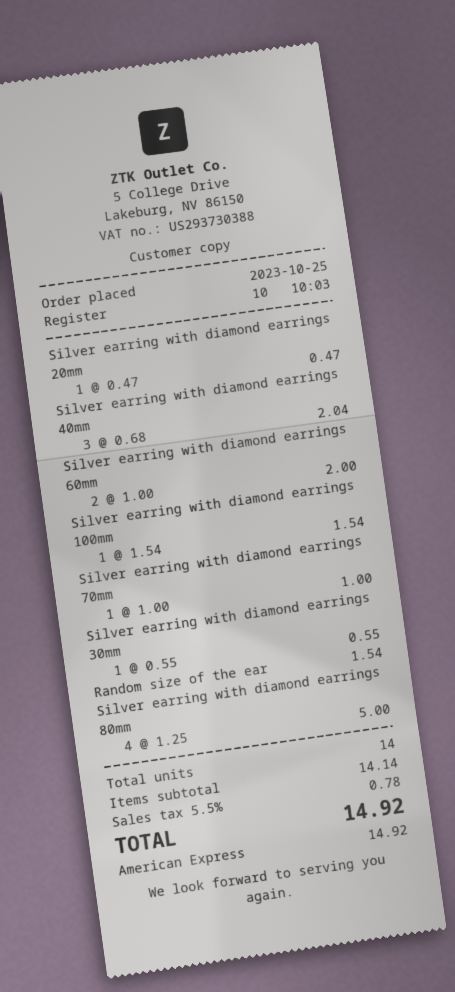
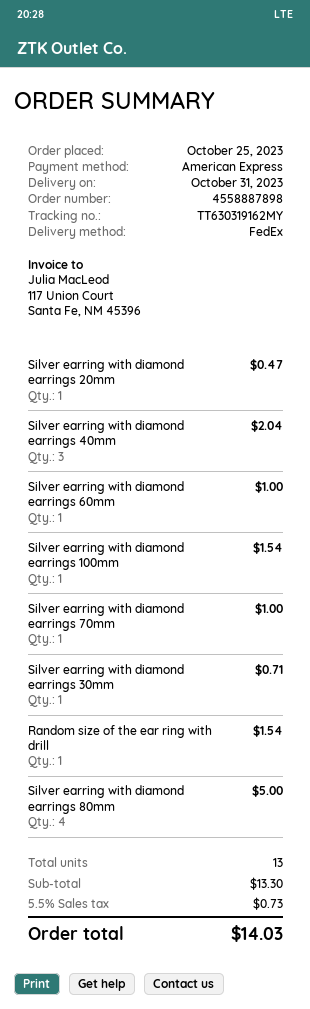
Silver earring with diamond earrings 60mm: 2 for 2.00 -> 1 for 1.00
Silver earring with diamond earrings 30mm: 1 for 0.55 -> 1 for 0.71
total quantity: 14 -> 13
subtotal: 14.14 -> 13.30
tax: 5.5% = 0.78 -> 5.5% = 0.73
total: 14.92 -> 14.03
···
**TASK TO COMPLETE**
All lines from the one containing "total quantity: 14 -> 13" through the last line of the data must be set down exactly. No other lines belong in the answer.

**ANSWER**
total quantity: 14 -> 13
subtotal: 14.14 -> 13.30
tax: 5.5% = 0.78 -> 5.5% = 0.73
total: 14.92 -> 14.03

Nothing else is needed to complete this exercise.